128 Misc. 375 | N.Y. Sup. Ct. | 1926
The bond and mortgage contain the following clause: “ And it is hereby expressly agreed that the whole of said principal sum shall become due after default in the payment of any installment of principal or interest or any part thereof for thirty days.” By section 254 of the Real Property. Law (as amd. by Laws of 1917, chap. 682) such a covenant must be construed as meaning that the “ principal sum, with all arrearages of interest thereon, shall, at the option of the said mortgagee * * * become and be payable immediately ” after such default.
An installment of interest became due May 25, 1926. On June twenty-fifth defendant went to plaintiff’s residence to pay the interest of thirty-one dollars and fifty cents; the plaintiff’s residence was closed and defendant did not see plaintiff; on June twenty-sixth defendant went to plaintiff’s residence, saw plaintiff, tendered the interest, plaintiff refused to receive it, stating to defendant that defendant must see plaintiff’s lawyer. On July 3, 1926, an order was entered in the Erie county clerk’s office, directing defendant to deposit the interest tendered with the county treasurer to be held until the further order of the court; such deposit was duly made. On July eighth this action was commenced, the complaint being verified on the first day of Juh'
Attention has been called to no authority holding that a tender of an installment of interest after default and before election will not bar a subsequent election by mortgagee to deem the whole debt due.
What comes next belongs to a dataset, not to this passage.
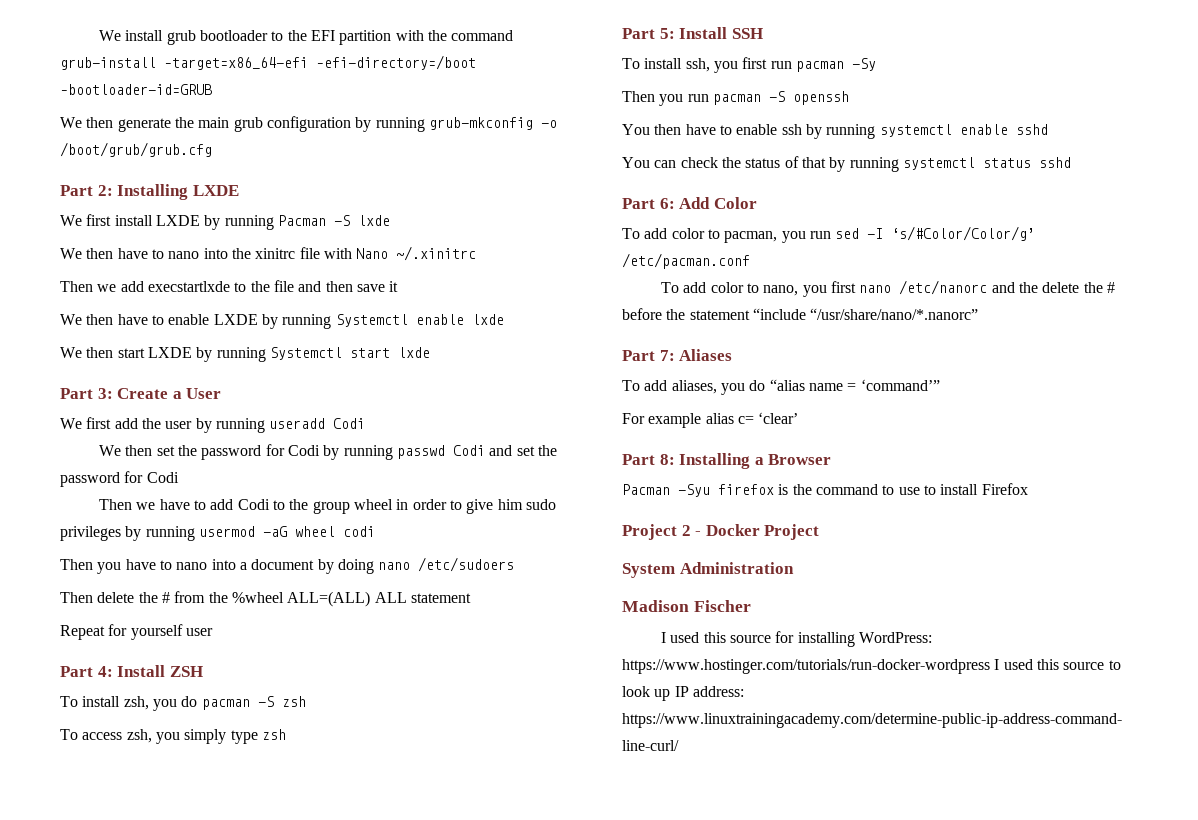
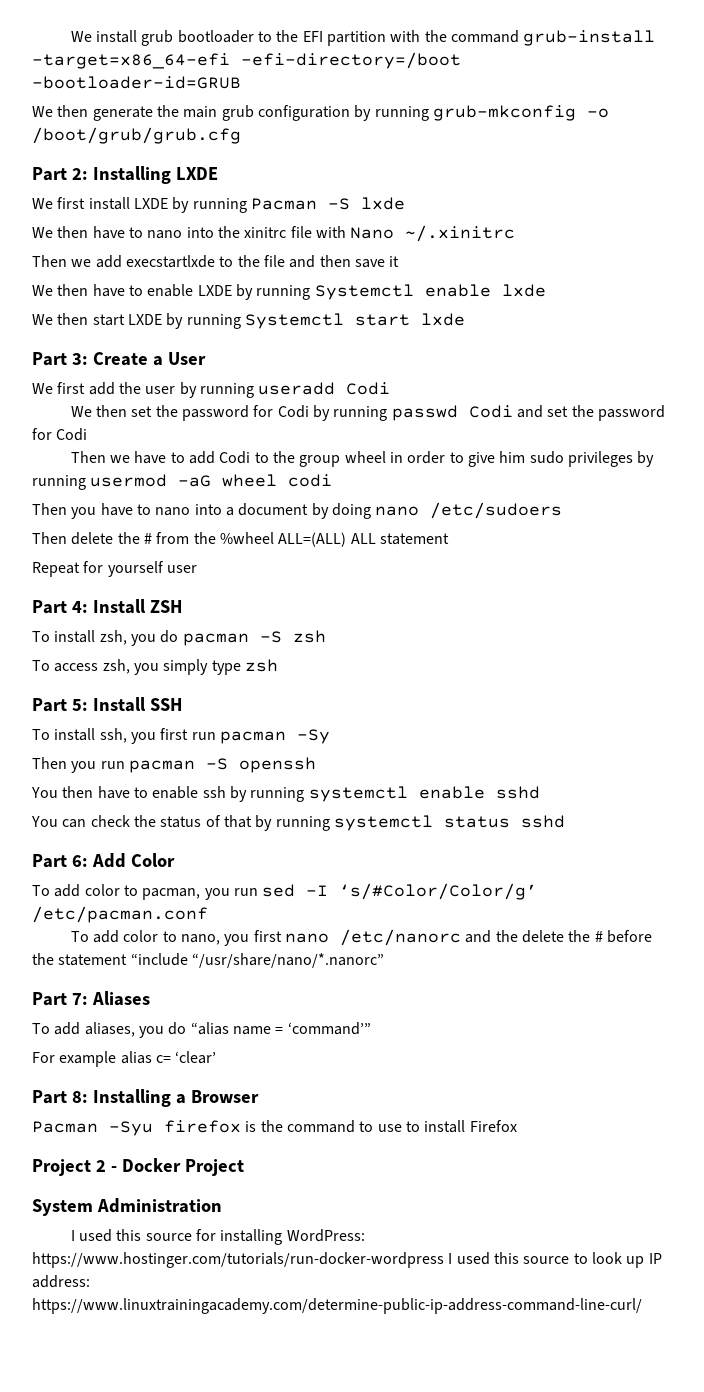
[622,600,751,612] // Madison Fischer -> (222, 1205) none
In Osborne v. Ketcham (76 Hun, 325); Hothorn v. Louis (52 App. Div. 218); Pizer v. Herzig (120 id. 102) and Rosche v. Kosmowski (61 id. 23) the tender of interest was made after election, after the exercise of the option to deem the entire debt due; in each of these cases the election was made manifest by affirmative act, notice or bringing of the action. In Cole v. Hinck (120 App. Div. 355) it does not appear that tender was made before action was commenced; it does not appear how plaintiff’s election to take advantage of the mortgage clause was made manifest; it does not appear whether such election was before or after tender of the interest. The tender of the interest June 26, 1926, by defendant to plaintiff in person, the refusal to accept by the plaintiff and the statement by plaintiff to defendant that defendant must see the plaintiff’s lawyer, was not an election to deem the whole amount due.
The finding must be that the plaintiff not having elected to deem the mortgage debt due before the defendant’s tender of the interest, the tender was good and barred the plaintiff’s right to thereafter elect that the same had matured.
Judgment awarded defendant dismissing the complaint, with costs.